Based of the four-cylinder racer that dominated Grand Prix at the hands of Jim Redman and Mike Hailwood, the CB 350 Four was a short-lived design, surviving only two years after its 1972 debut.
It’s strange how time changes perspective. Remember how you used to hate fish for dinner? Now, cod bake is your favorite meal. How disgusting was it seeing old people, like your Mom and Dad, kiss? Today, what’s better in the world than walking down the beach holding hands with the woman who has been your life-long partner?
Honda’s four-cylinder 350 was a bike just like this. At the time of its launch, it missed every single target – except one which, after the years rolled by, has turned out to be its ace card.
The legend, or maybe even the truth, attached to the little Honda is this: You have to remember that in 1972 “Pops” Honda was still very much part of the Honda factory. In every way, he was “hands on” in terms of the business. He was actively involved in engineering decisions, marketing and, perhaps most important of all, was worshipped by all Honda staff. A thousand years ago, he would have been deified and would have had his own religion by now: he was that influential.

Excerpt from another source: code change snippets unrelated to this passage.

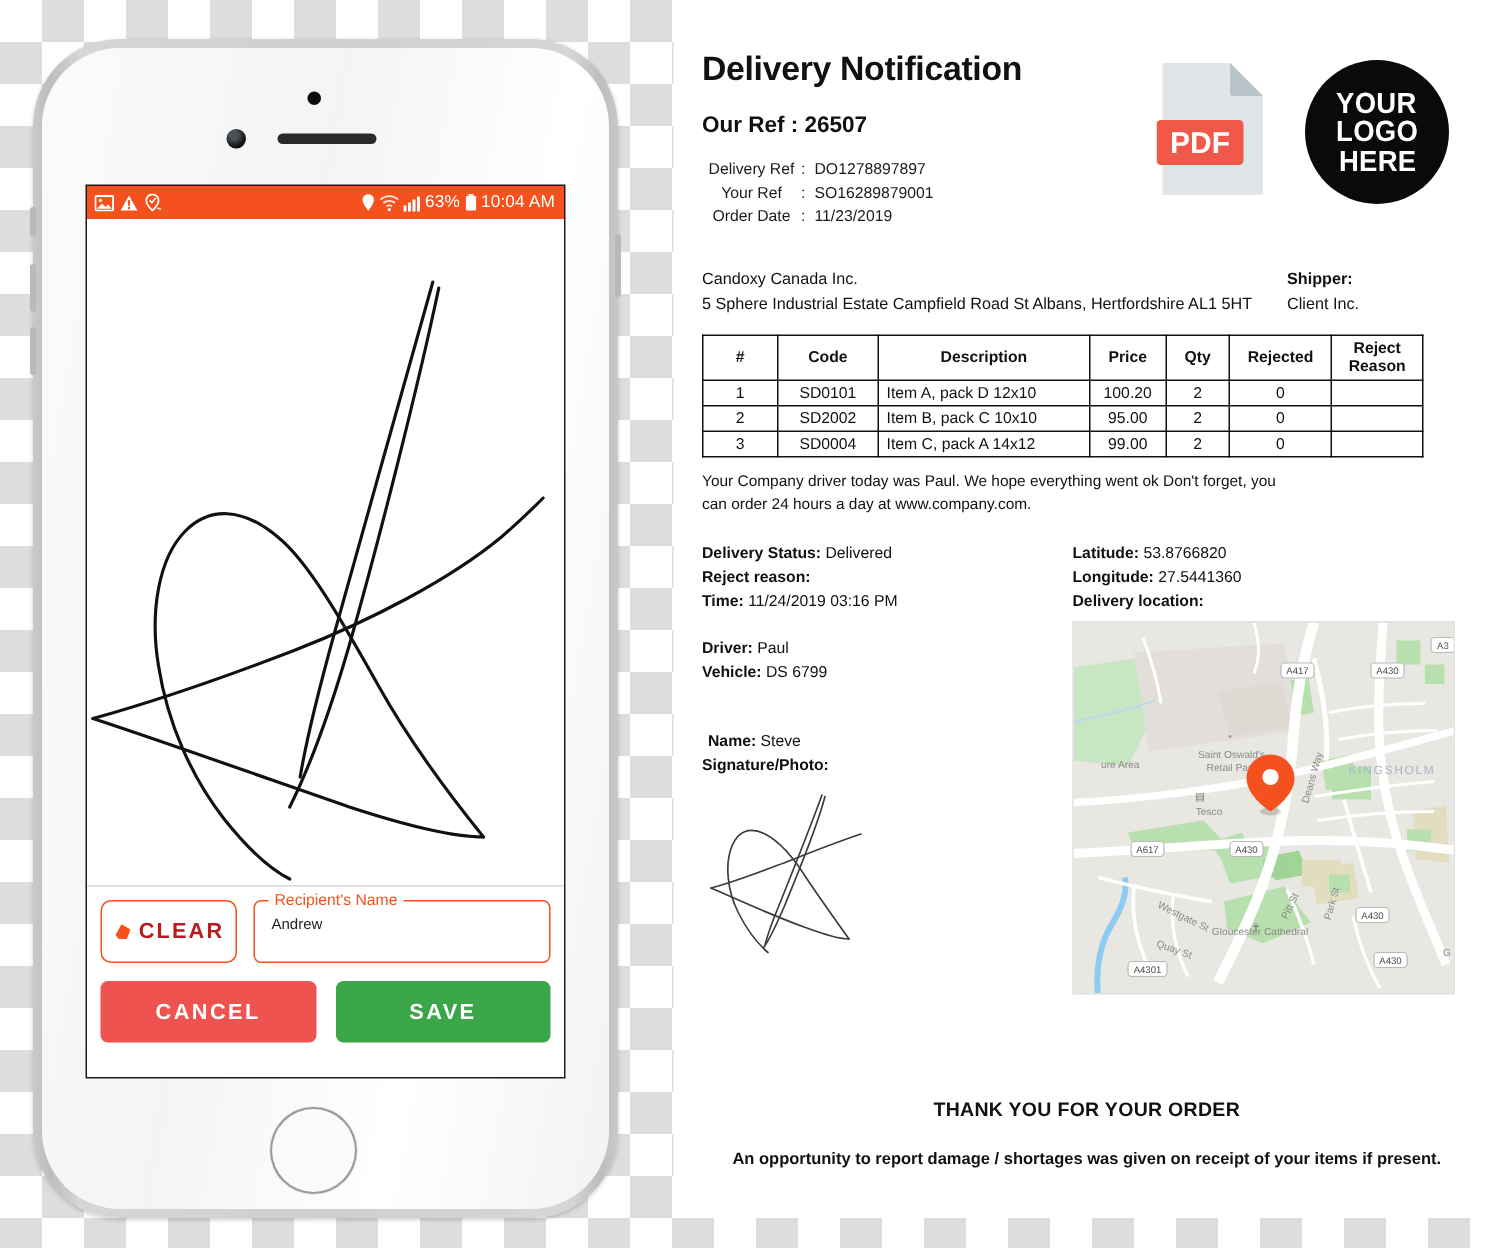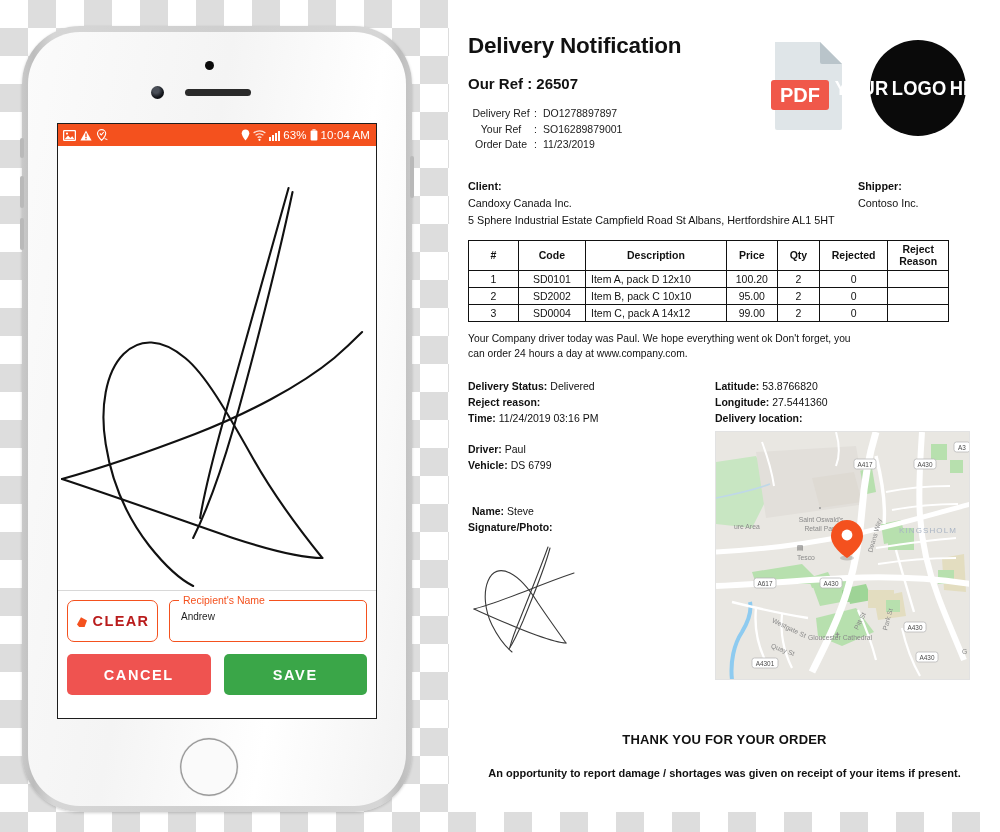--- a/index.html
+++ b/index.html
@@ -101,21 +101,21 @@
   .doc-ref{ font-size:15px; font-weight:700; margin:0 0 14px; }
   .ref-lines{ font-size:10.5px; line-height:15.5px; color:#1b1b1b; }
   .ref-lines .rl{ display:flex; }
   .ref-lines .rk{ width:66px;text-align:center; }
   .ref-lines .rc{ width:9px; }
 
   .badges{ position:absolute; right:34px; top:40px; display:flex; align-items:flex-start; gap:24px; }
   .pdf-ico{ position:relative; width:75px; height:92px; }
   .logo-circle{
     width:96px; height:96px; border-radius:50%; background:#0a0a0a; color:#fff;
-    display:flex; align-items:center; justify-content:center;
+    display:flex; flex-direction:column; align-items:center; justify-content:center;
     line-height:1.0; padding-top:2px;
   }
   .logo-circle span{
     font-size:19.5px; font-weight:700; letter-spacing:.2px;
     transform:scaleX(.94); font-family:"Liberation Sans", sans-serif;
   }
 
   .parties{ margin-top:25px; display:flex; font-size:10.8px; line-height:17px; }
   .parties .left{ flex:1; }
   .parties .right{ width:112px; }
@@ -299,27 +299,26 @@
     </div>
     <div class="logo-circle">
       <span>YOUR</span>
       <span>LOGO</span>
       <span>HERE</span>
     </div>
   </div>
 
   <div class="parties">
     <div class="left">
-      <div><b>Client:</b></div>
       <div>Candoxy Canada Inc.</div>
       <div>5 Sphere Industrial Estate Campfield Road St Albans, Hertfordshire AL1 5HT</div>
     </div>
     <div class="right">
       <div><b>Shipper:</b></div>
-      <div>Contoso Inc.</div>
+      <div>Client Inc.</div>
     </div>
   </div>
 
   <table class="items">
     <thead>
       <tr>
         <th class="c-num">#</th>
         <th class="c-code">Code</th>
         <th class="c-desc">Description</th>
         <th class="c-price">Price</th>

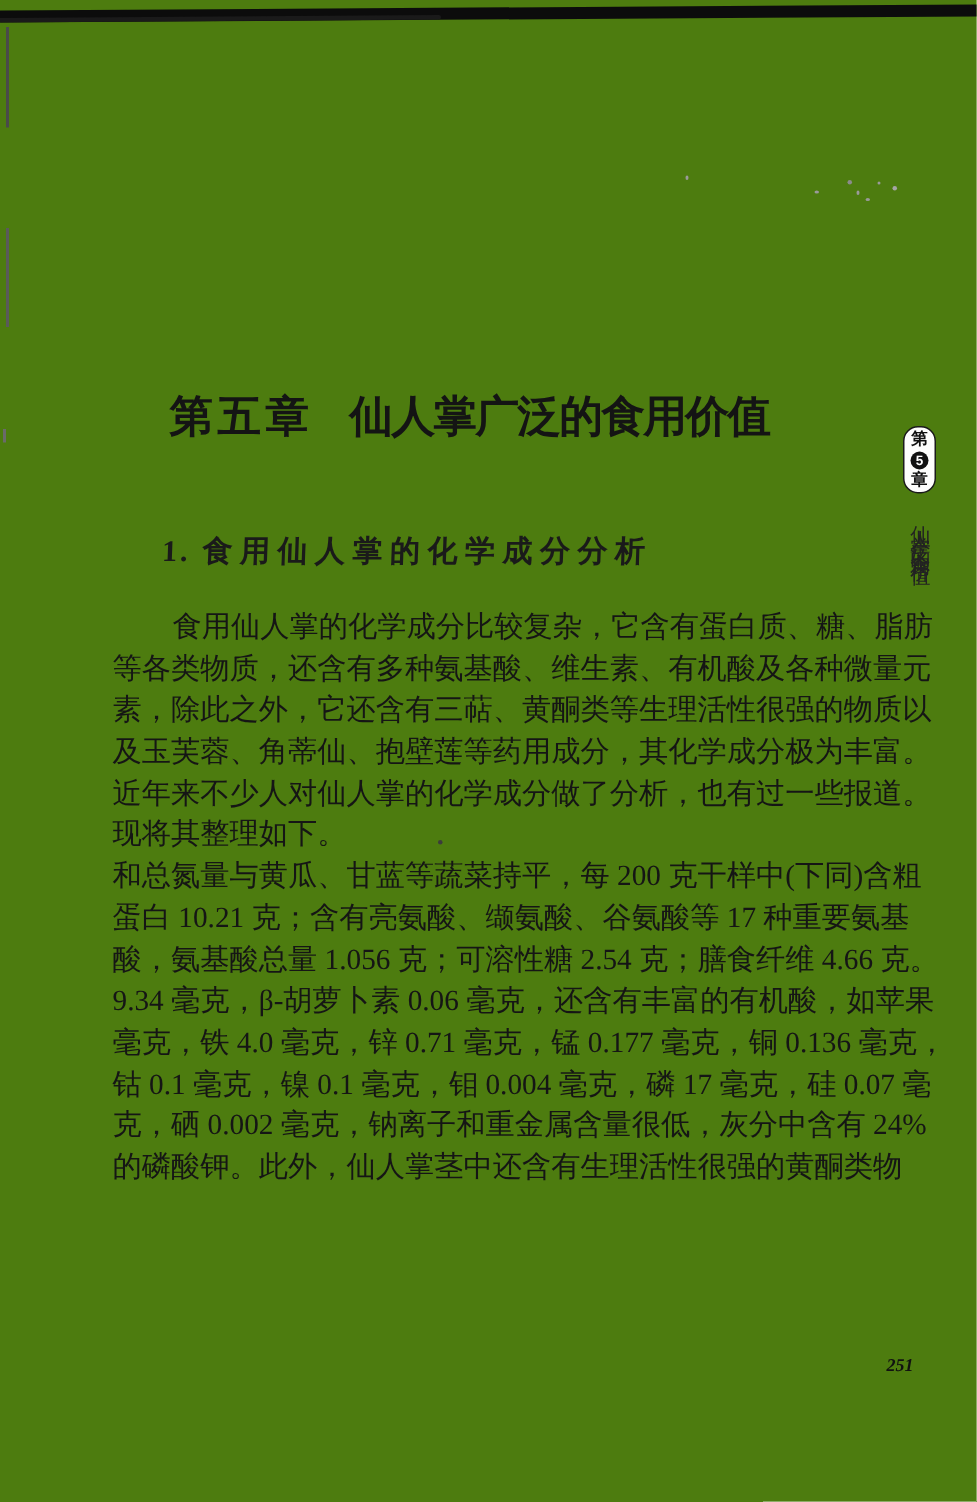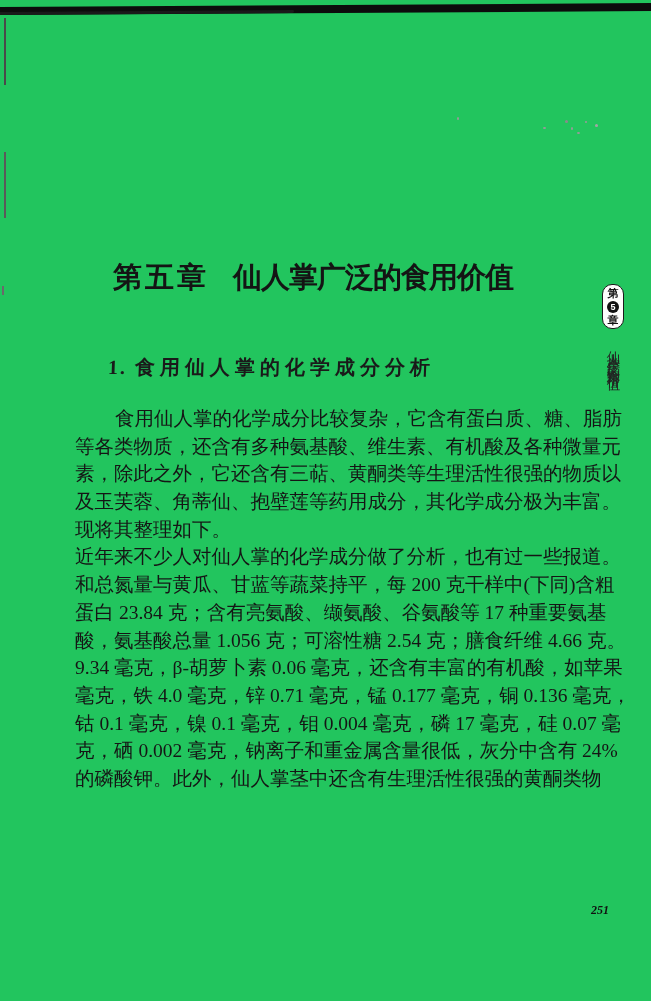--- a/index.html
+++ b/index.html
@@ -5,21 +5,21 @@
   html,body{margin:0;padding:0;}
   body{
     width:651px;height:1001px;
     background:#ffffff;
     font-family:"Liberation Serif","DejaVu Serif",serif;
     position:relative;
     overflow:hidden;
   }
   .page{
     position:absolute;inset:0;
-    background:#22c55e;
+    background:#4d7c0f;
   }
   
   .top-edge-bar{
     position:absolute;left:-6px;top:5px;width:664px;height:8px;
     background:#0c0c0c;border-radius:3px;
     transform:rotate(-0.35deg);
   }
   .top-edge-bar2{
     position:absolute;left:-6px;top:11px;width:300px;height:3px;
     background:#1a1a1a;border-radius:2px;transform:rotate(-0.4deg);
@@ -123,24 +123,24 @@
 
   <div class="section-heading">
     <span class="sec-num">1.</span><span>食用仙人掌的化学成分分析</span>
   </div>
 
   <div class="body-text">
     <div class="line indent">食用仙人掌的化学成分比较复杂，它含有蛋白质、糖、脂肪</div>
     <div class="line">等各类物质，还含有多种氨基酸、维生素、有机酸及各种微量元</div>
     <div class="line">素，除此之外，它还含有三萜、黄酮类等生理活性很强的物质以</div>
     <div class="line">及玉芙蓉、角蒂仙、抱壁莲等药用成分，其化学成分极为丰富。</div>
+    <div class="line">近年来不少人对仙人掌的化学成分做了分析，也有过一些报道。</div>
     <div class="line para-end">现将其整理如下。</div>
-    <div class="line">近年来不少人对仙人掌的化学成分做了分析，也有过一些报道。</div>
     <div class="line">和总氮量与黄瓜、甘蓝等蔬菜持平，每 200 克干样中(下同)含粗</div>
-    <div class="line">蛋白 23.84 克；含有亮氨酸、缬氨酸、谷氨酸等 17 种重要氨基</div>
+    <div class="line">蛋白 10.21 克；含有亮氨酸、缬氨酸、谷氨酸等 17 种重要氨基</div>
     <div class="line">酸，氨基酸总量 1.056 克；可溶性糖 2.54 克；膳食纤维 4.66 克。</div>
     <div class="line">9.34 毫克，β-胡萝卜素 0.06 毫克，还含有丰富的有机酸，如苹果</div>
     <div class="line">毫克，铁 4.0 毫克，锌 0.71 毫克，锰 0.177 毫克，铜 0.136 毫克，</div>
     <div class="line">钴 0.1 毫克，镍 0.1 毫克，钼 0.004 毫克，磷 17 毫克，硅 0.07 毫</div>
     <div class="line">克，硒 0.002 毫克，钠离子和重金属含量很低，灰分中含有 24%</div>
     <div class="line">的磷酸钾。此外，仙人掌茎中还含有生理活性很强的黄酮类物</div>
   </div>
 
   <div class="side-badge">
     <span class="bchar">第</span>

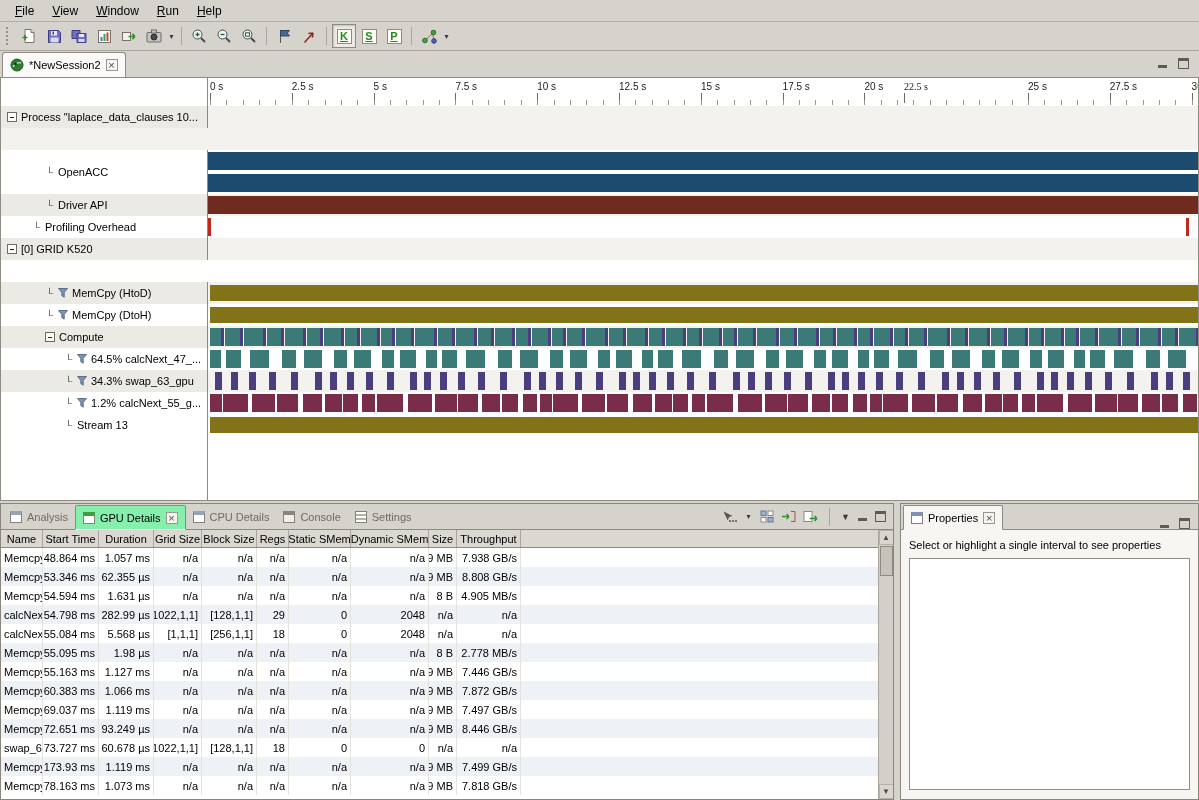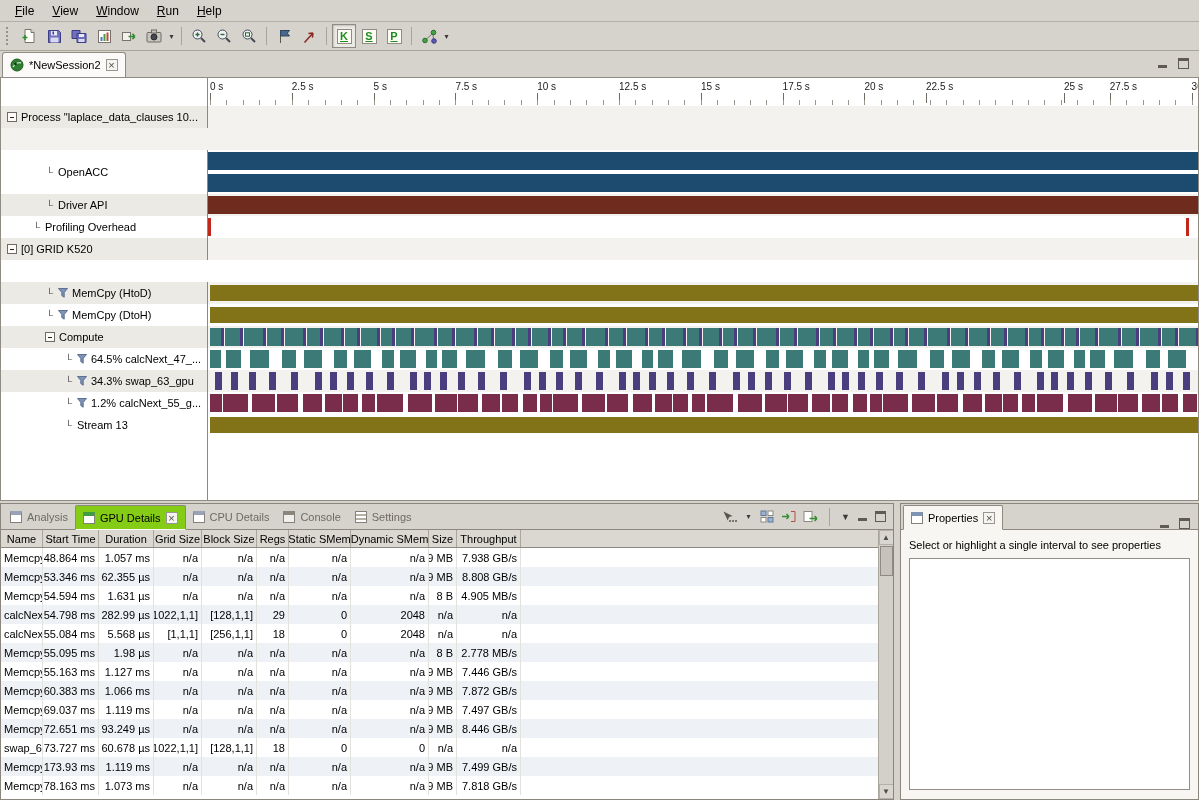--- a/index.html
+++ b/index.html
@@ -55,21 +55,21 @@
 .t-fill .t-label{height:auto}
 
 
 .bottom{display:flex;height:297px;margin-top:2px}
 .details{width:894px;flex:none;display:flex;flex-direction:column;border:1px solid #8a867e;background:#fff}
 .sash{width:6px;flex:none}
 .props{flex:1;display:flex;flex-direction:column;border:1px solid #8a867e;background:#f7f6f3}
 .vtabs{height:26px;flex:none;display:flex;align-items:flex-end;background:#d6d3cd;border-bottom:1px solid #8d8980;padding-left:2px}
 .vtabs-left{display:flex;align-items:flex-end;height:100%}
 .vtab{display:flex;align-items:center;gap:5px;padding:0 7px;height:25px;font-size:11px;color:#6e6a63}
-.vtab.active{background:#84cc16;border:1px solid #8d8980;border-bottom-color:#fff;margin-bottom:-1px;border-radius:2px 2px 0 0;color:#000}
+.vtab.active{background:#86efac;border:1px solid #8d8980;border-bottom-color:#fff;margin-bottom:-1px;border-radius:2px 2px 0 0;color:#000}
 .props .vtab.active{background:#f7f6f3;border-bottom-color:#f7f6f3}
 .tabicon{width:12px;height:12px;border:1px solid #85817a;background:#fff;flex:none}
 .icon-analysis{border-top:4px solid #98a3b5}
 .icon-gpu{border-top:4px solid #3f9d3f}
 .icon-cpu{border-top:4px solid #98a3b5}
 .icon-console{background:#efefec;border-top:4px solid #8a867e}
 .icon-settings{background:repeating-linear-gradient(#fff 0 2px,#b5b1a9 2px 4px)}
 .icon-props{border-top:4px solid #7f94b5}
 .vtoolbar{margin-left:auto;display:flex;align-items:center;gap:7px;padding-right:7px;height:100%}
 .vibtn{display:flex;align-items:center}
@@ -247,22 +247,22 @@
       <div class="ruler-right">
           <span class="rtick" style="left: 2px;">0 s</span>
           <span class="rtick" style="left: 83.8px;">2.5 s</span>
           <span class="rtick" style="left: 165.6px;">5 s</span>
           <span class="rtick" style="left: 247.4px;">7.5 s</span>
           <span class="rtick" style="left: 329.2px;">10 s</span>
           <span class="rtick" style="left: 411px;">12.5 s</span>
           <span class="rtick" style="left: 493px;">15 s</span>
           <span class="rtick" style="left: 574.6px;">17.5 s</span>
           <span class="rtick" style="left: 656.4px;">20 s</span>
-          <span class="rtick" style="left: 718px;">22.5 s</span>
-          <span class="rtick" style="left: 856px;">25 s</span>
+          <span class="rtick" style="left: 696px; font-family: Liberation Serif, serif;">22.5 s</span>
+          <span class="rtick" style="left: 820px;">25 s</span>
           <span class="rtick" style="left: 901.8px;">27.5 s</span>
           <span class="rtick" style="left: 983.6px;">30</span>
         </div>
     </div>
     <div class="t-rows">
         <div class="t-row shade">
           <div class="t-label" style="padding-left: 6px;">
             <span class="toggle"></span>
             <span class="t-text">Process "laplace_data_clauses 10...</span>
           </div>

“Pop’s” fondest memories were of the golden days of Honda racing. It was he, and he alone, who decided that Honda would go Grand Prix racing after he visited the Isle of Man with Mrs. Honda in 1954. And it was Mr. Honda’s later decision that the factory would build not Twins or Singles but the then incredibly radical 250cc Fours which were to change the face of motorcycle racing forever.
Of these early four-cylinder machines, the bike of which he was most fond was the 350cc Four raced by such Honda icons as Jim Redman and Mike Hailwood. It is small wonder that Mr. Honda was so fond of the 350. In 1965, Redman won every Grand Prix of the season and trounced the Europeans every time he started. “Pops” reportedly thought that the 350 was the ultimate GP racing motorcycle providing an unbeatable combination of light weight, high rpm, good power and torque.
Honda was its own worst enemy when it cam to the 350 Four, as many riders were unwilling to give up their cheaper Honda CB350 Twins.
What better than to build a tribute to the Honda racers he loved so much in the form of a 350 four which would have ease of handling, high rpm, good power and torque – AND would be as a smooth as baby’s bottom.
But there were problems from the start. The main one was created by Honda themselves. The 350 Four’s main opposition came from Honda’s own 325cc CB350 Twin. This little bike was the best-selling American bike in the company’s classic period and for good reason. The bike was easy to ride, bomb-proof reliable, simple to maintain and cheap to buy. Better still, it was lighter than the “4” and produced more power. Better, better still was that the 325 Twin shared many parts with its smaller 250cc brother – in stark contrast to the 350 “4” which was almost completely unique. And finally, and even more better if that was possible, the four-cylinder engine cost much more to manufacture than the Twin – and at a whopping 136 lbs was also heavier.
If things weren’t rosy on the technical or economic fronts the “4” did exceed all expectations in one respect: it was the most civilized motorcycle of its time. The engine is electric smooth all the way up to the 10,000rpm redline and the power curve is gentle and progressive. Cruising down to the golf club in your Armani sunglasses and calf skin loafers was never more elegantly achieved than on board a 350 Four.
Sophistication apart, the “4” is rather a good motorcycle too. It handled reasonably well, never tried to bite the rider and the only fault was that the disc pads of the time did not particularly like gripping the stainless steel front disc.
In terms of appearance, it was not one of the most breathtakingly beautiful motorcycles of its generation but neither was it ugly. Rather, the conservative metal flake colors added a touch of class to what, at $1100, was not a cheap motorcycle.
None of this mattered to motorcyclists. They didn’t cruise down to the golf club, or the yoga class, and their sunglasses were from Oakley not Armani. What they wanted was power, performance and price. Smoothness and sophistication were by way of afterthoughts. After two years of production, the elegant 350 “4” was phased out. Despite all its virtues it was simply not man enough to find an economic number of buyers.
Thirty-five years on, things are very different. That long haired hippy who spent all his time grinding the center stand away on his bikes, surfing and chasing girls is now a Bank Manager with his first grandchild on the way. Now, what he wants is to cruise down to see his daughter on… Yes, you’ve guessed it: a gentle, elegant, non-threatening and so, so smooth classic motorcycle. In fact, what he wants is a Honda 350 Four.
This phenomenon explains the recent hike in the price of these sophisticated motorcycles. Five years ago, $1000 would have bought you a stunning example. Now, expect to double this – and then some – for a really nice bike and in my opinion, this still undervalues what is one of Honda’s best ever motorcycles.